● PROMPT
From the listing below, extract each line containing the string "quantity".

● RECORDS FOR PROCESSING
· · · · · · ·
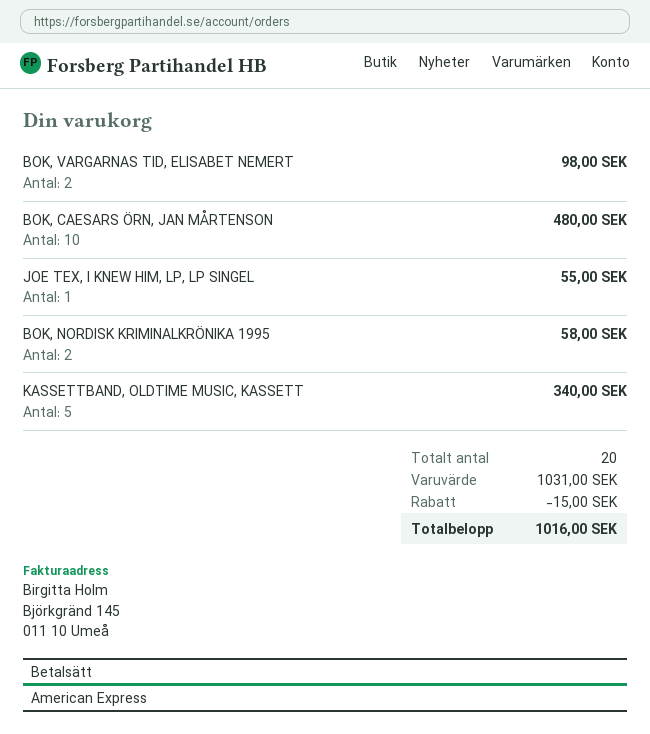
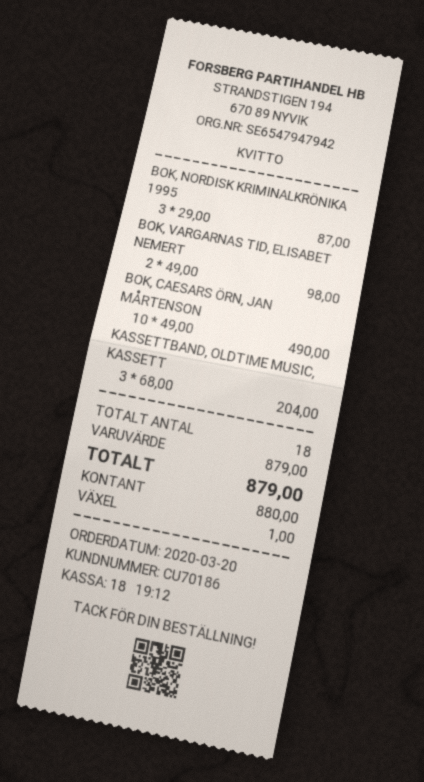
payment method: American Express -> cash
BOK, CAESARS ÖRN, JAN MÅRTENSON: 10 for 480.00 -> 10 for 490.00
JOE TEX, I KNEW HIM, LP, LP SINGEL: 1 for 55.00 -> none
BOK, NORDISK KRIMINALKRÖNIKA 1995: 2 for 58.00 -> 3 for 87.00
KASSETTBAND, OLDTIME MUSIC, KASSETT: 5 for 340.00 -> 3 for 204.00
total quantity: 20 -> 18
subtotal: 1031.00 -> 879.00
discount: 15.00 -> none
total: 1016.00 -> 879.00

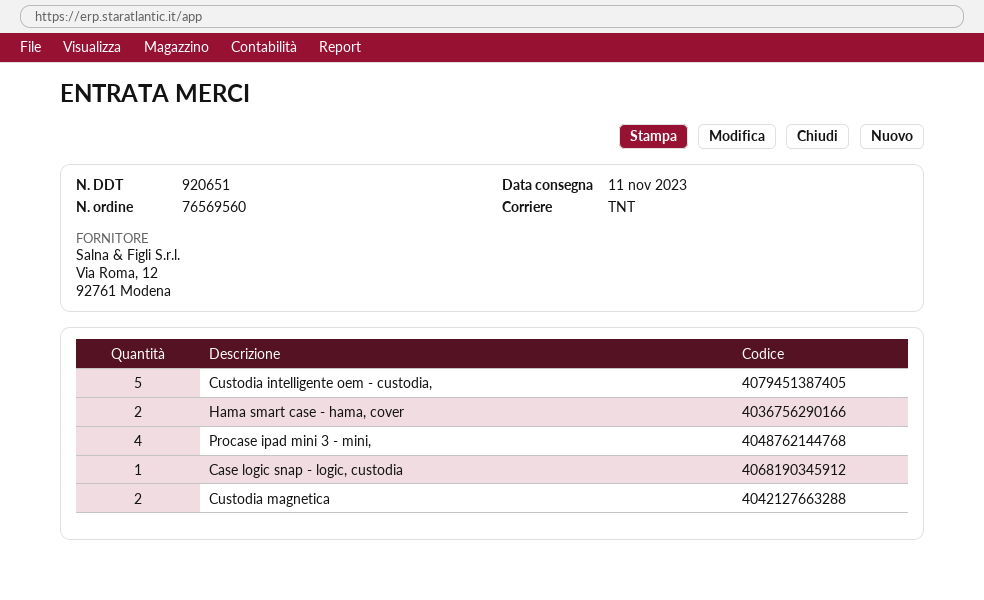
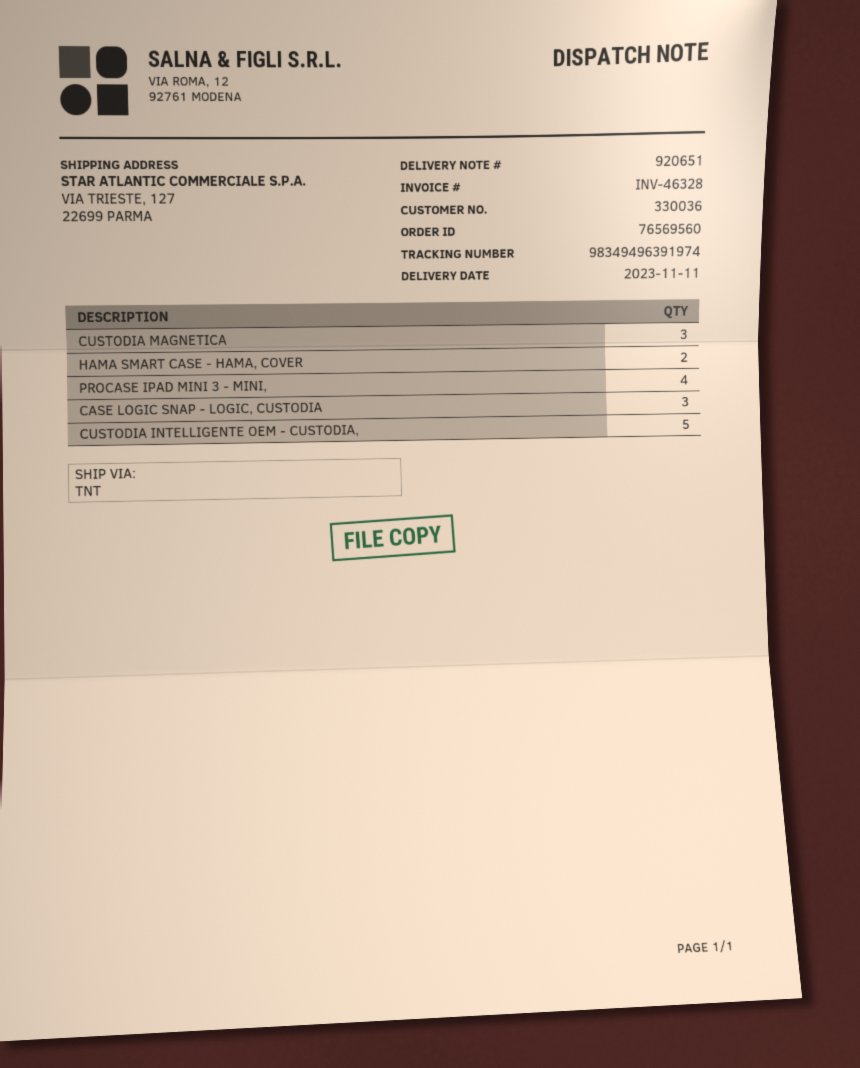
Case logic snap - logic, custodia: 1 -> 3
Custodia magnetica: 2 -> 3

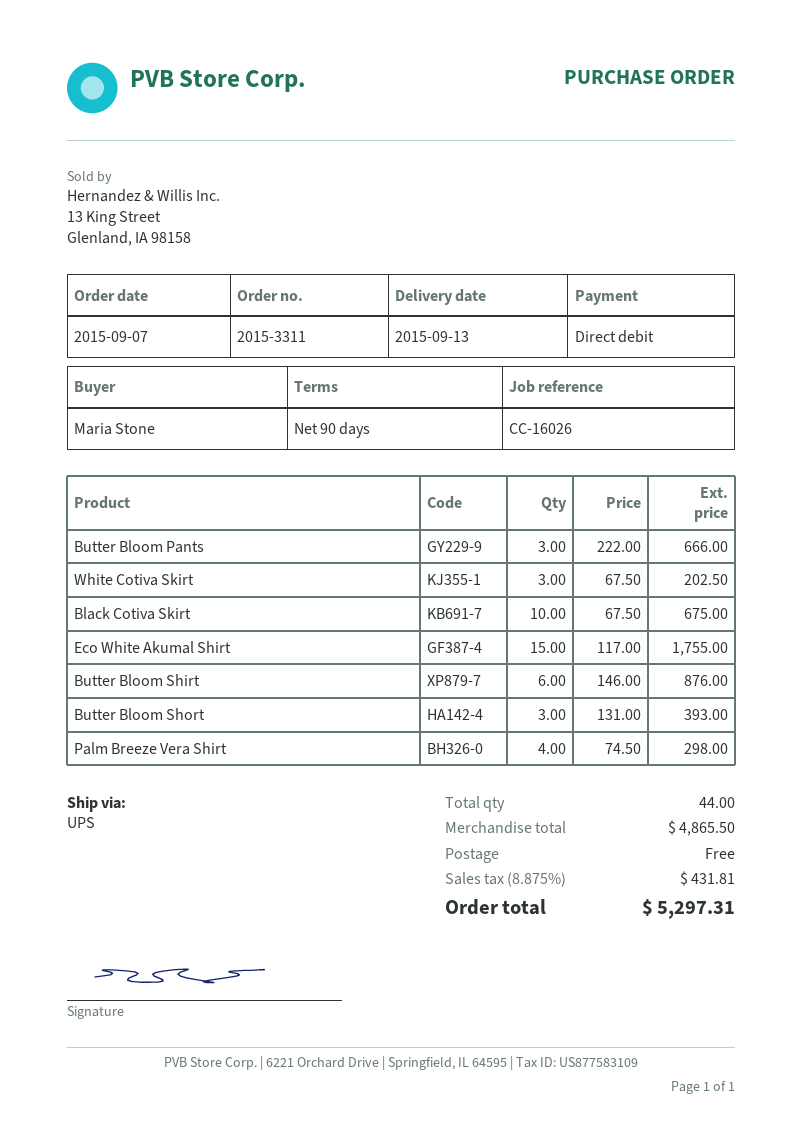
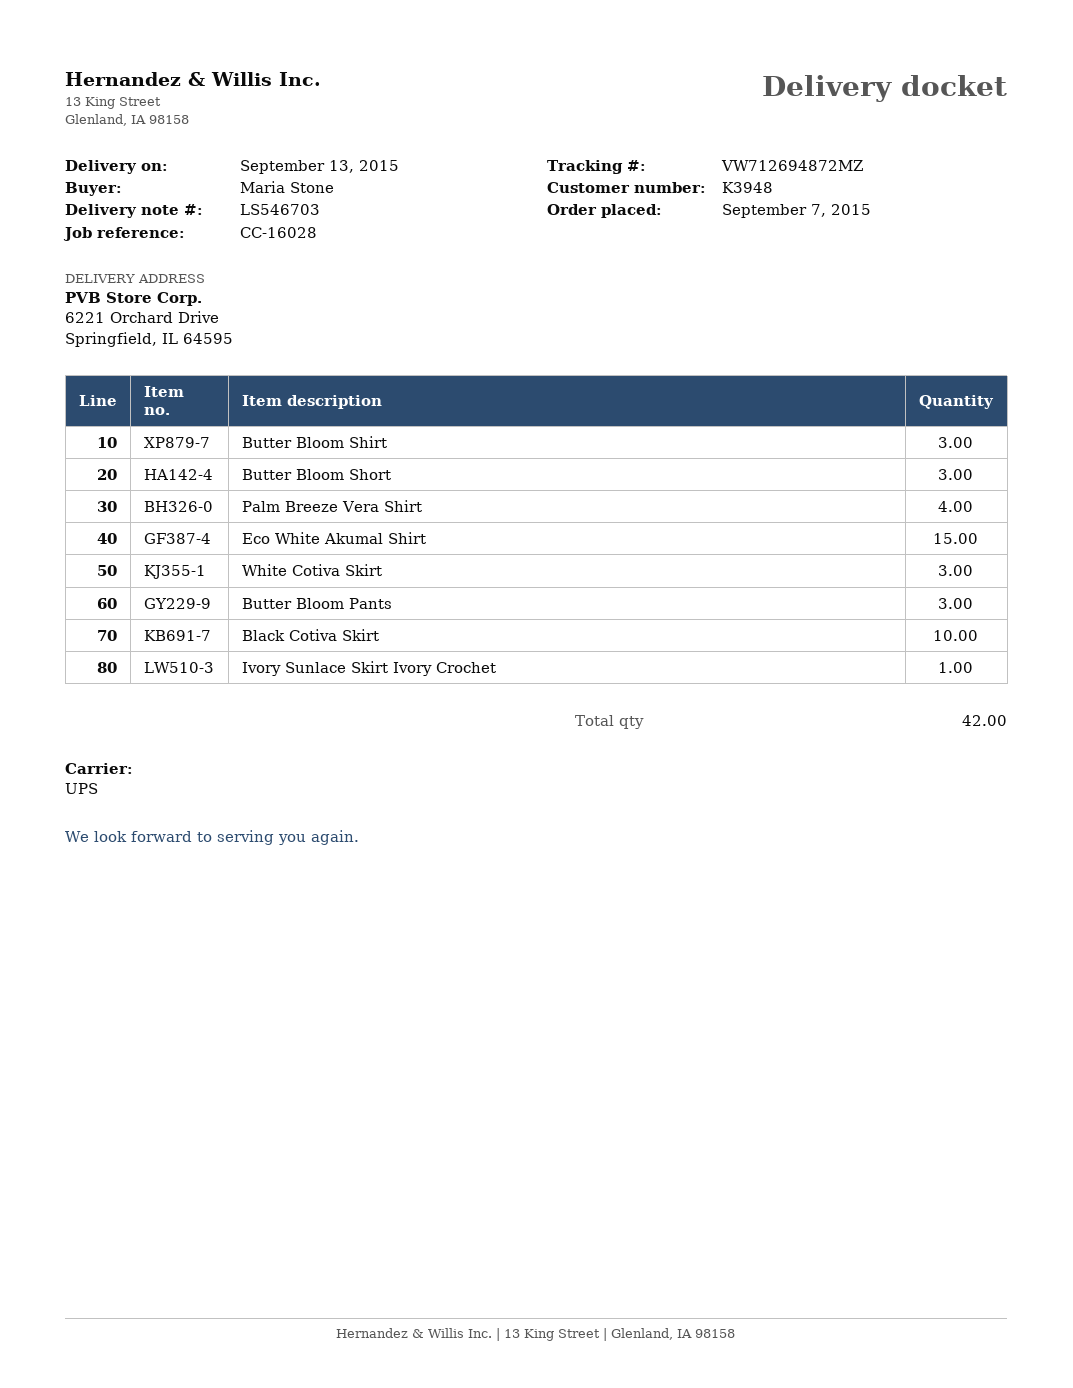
reference: CC-16026 -> CC-16028
Butter Bloom Shirt: 6 -> 3
Ivory Sunlace Skirt Ivory Crochet: none -> 1
total quantity: 44 -> 42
· · · · · · ·
● RESULT OF THIS TASK
total quantity: 20 -> 18
total quantity: 44 -> 42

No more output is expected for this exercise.